Computing a human-like reaction time metric from stable recurrent vision models

Lore Goetschalckx*

Brown University

l o r e _ g o e t s c h a l c k x @ b r o w n . e d u

Lakshmi N Govindarajan*

Massachusetts Institute of Technology (MIT)

l a k s h m i n @ m i t . e d u

Alekh K Ashok

Brown University

a l e k h _ k a r k a d a _ a s h o k @ b r o w n . e d u

Aarit Ahuja

Brown University

a a r i t _ a h u j a @ b r o w n . e d u

David Sheinberg

Brown University

d a v i d _ s h e i n b e r g@ b r o w n . e d u

Thomas Serre

Brown University

t h o m a s _ s e r r e @ b r o w n . e d u

Code [GitHub] Dataset [GitHub] NeurIPS 2023 (Spotlight) [Paper]

Figure 1: Computing a reaction time metric from a recurrent vision model. (a) A schematic representation of training a cRNN with evidential deep learning (EDL; Sensoy 2018).
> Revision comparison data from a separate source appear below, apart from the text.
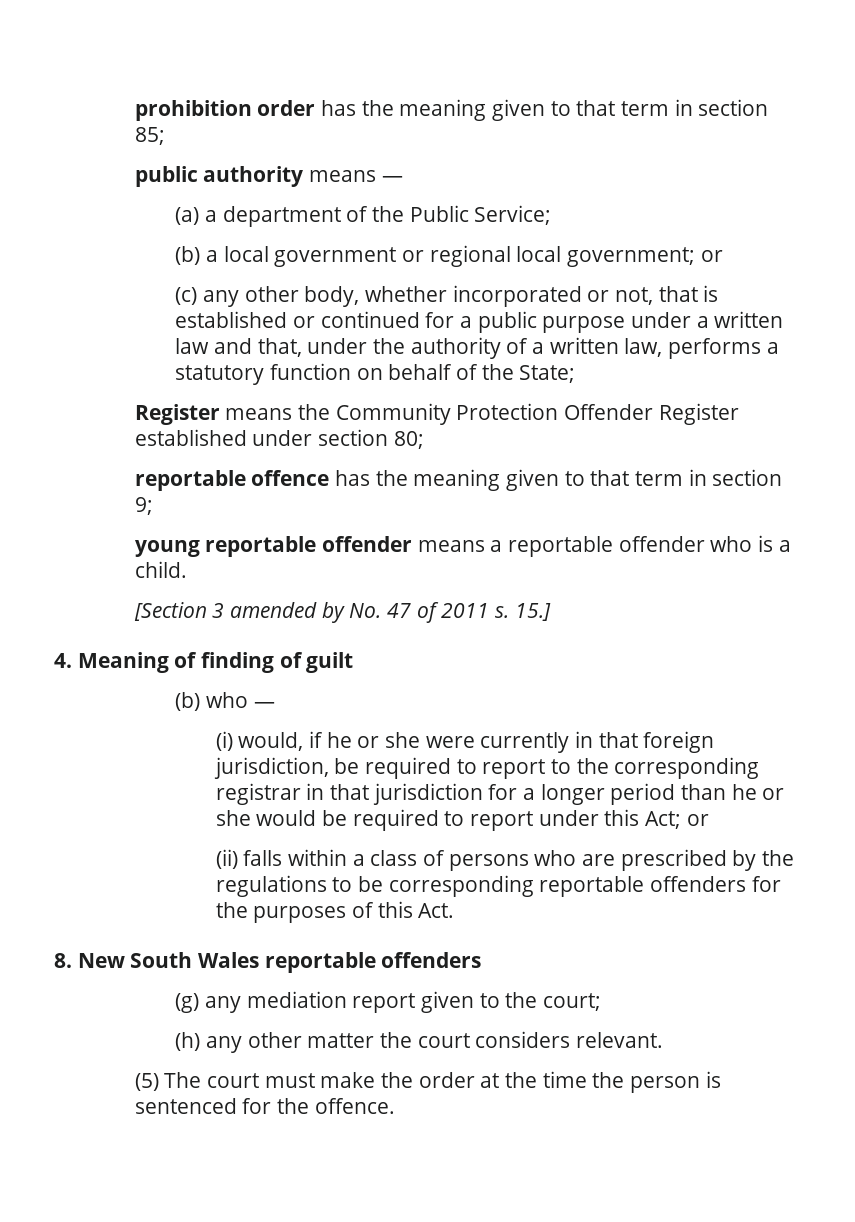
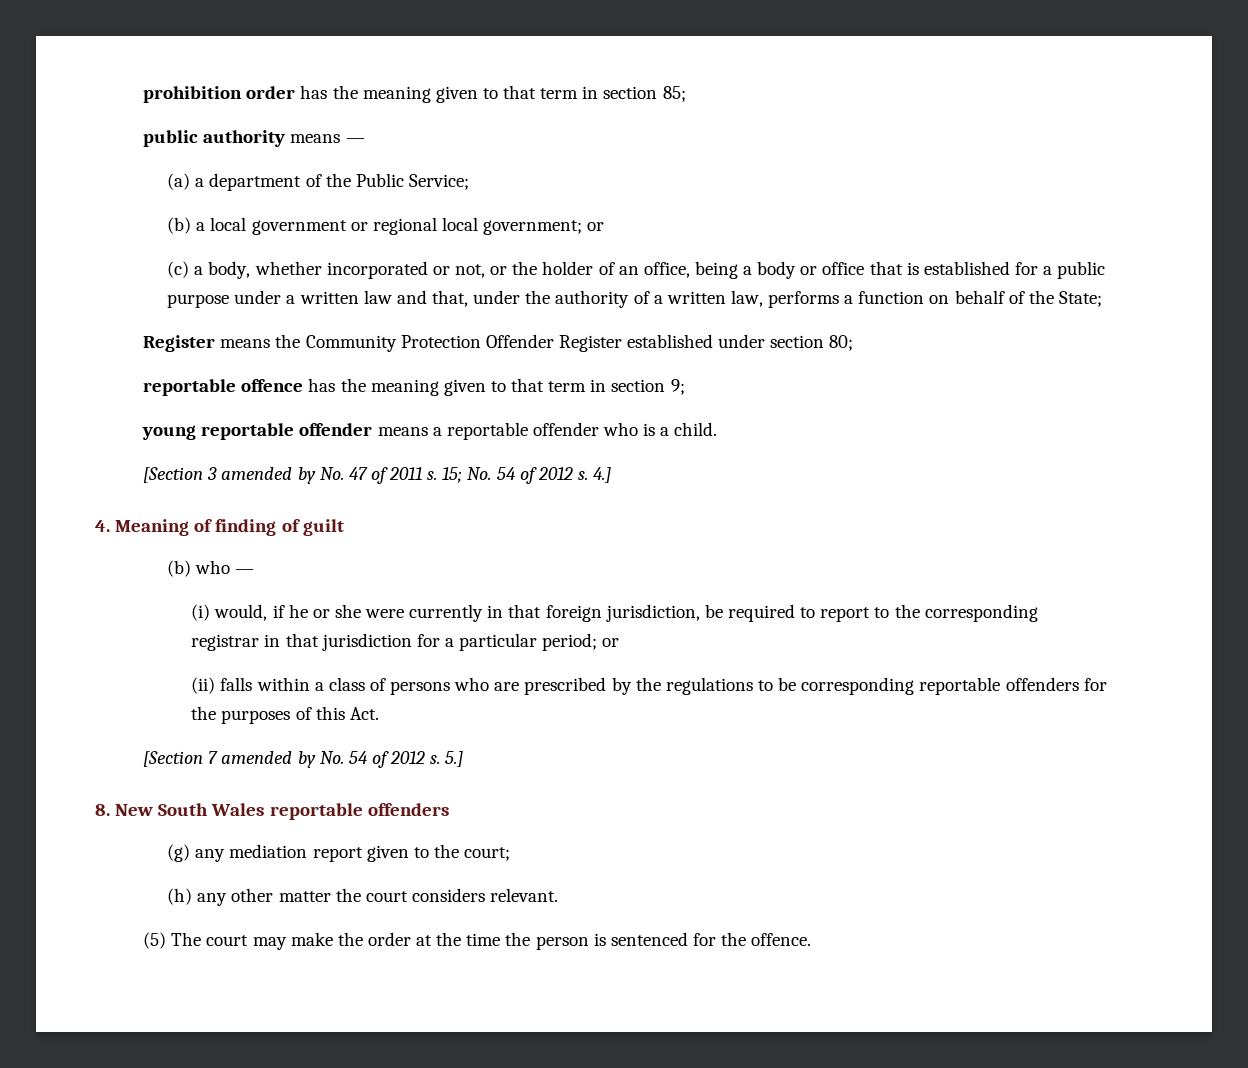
- (c) any other body, whether incorporated or not, that is established or continued for a public purpose under a written law and that, under the authority of a written law, performs a statutory function on behalf of the State;
+ (c) a body, whether incorporated or not, or the holder of an office, being a body or office that is established for a public purpose under a written law and that, under the authority of a written law, performs a function on behalf of the State;
- 15.]
+ 15; No. 54 of 2012 s. 4.]
- (i) would, if he or she were currently in that foreign jurisdiction, be required to report to the corresponding registrar in that jurisdiction for a longer period than he or she would be required to report under this Act; or
+ (i) would, if he or she were currently in that foreign jurisdiction, be required to report to the corresponding registrar in that jurisdiction for a particular period; or
+ [Section 7 amended by No. 54 of 2012 s. 5.]
- (5) The court must make the order at the time the person is sentenced for the offence.
+ (5) The court may make the order at the time the person is sentenced for the offence.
Model outputs are interpreted as parameters (α) of a Dirichlet distribution over class probability estimates, with higher values (symbolized here by a darker gray) reflecting more generated evidence in favor of the corresponding class. In this framework, the width of the distribution signals the model's uncertainty (ε) about its predictions. (b) Visualization of our metric, ξ_cRNN, computed for an example stimulus (see Panel a) used in the task studied in the paper. The metric, denoted ξ_cRNN, is defined as the area under the uncertainty curve, i.e., the evolution of uncertainty (ε) over time.

Abstract

The meteoric rise in the adoption of deep neural networks as computational models of vision has inspired efforts to "align" these models with humans. One dimension of interest for alignment includes behavioral choices, but moving beyond characterizing choice patterns to capturing temporal aspects of visual decision-making has been challenging. Here, we sketch a general-purpose methodology to construct computational accounts of reaction times from a stimulus-computable, task-optimized model. Specifically, we introduce a novel metric leveraging insights from subjective logic theory summarizing evidence accumulation in recurrent vision models. We demonstrate that our metric aligns with patterns of human reaction times for stimulus manipulations across four disparate visual decision-making tasks spanning perceptual grouping, mental simulation, and scene categorization. This work paves the way for exploring the temporal alignment of model and human visual strategies in the context of various other cognitive tasks toward generating testable hypotheses for neuroscience.

Contributions

(1) We introduce a novel computational framework to train, analyze, and interpret the behavior of cRNNs on visual cognitive tasks of choice. Our framework triangulates insights from an attractor dynamics-based training routine and evidential learning theory to support stable and expressive evidence accumulation strategies.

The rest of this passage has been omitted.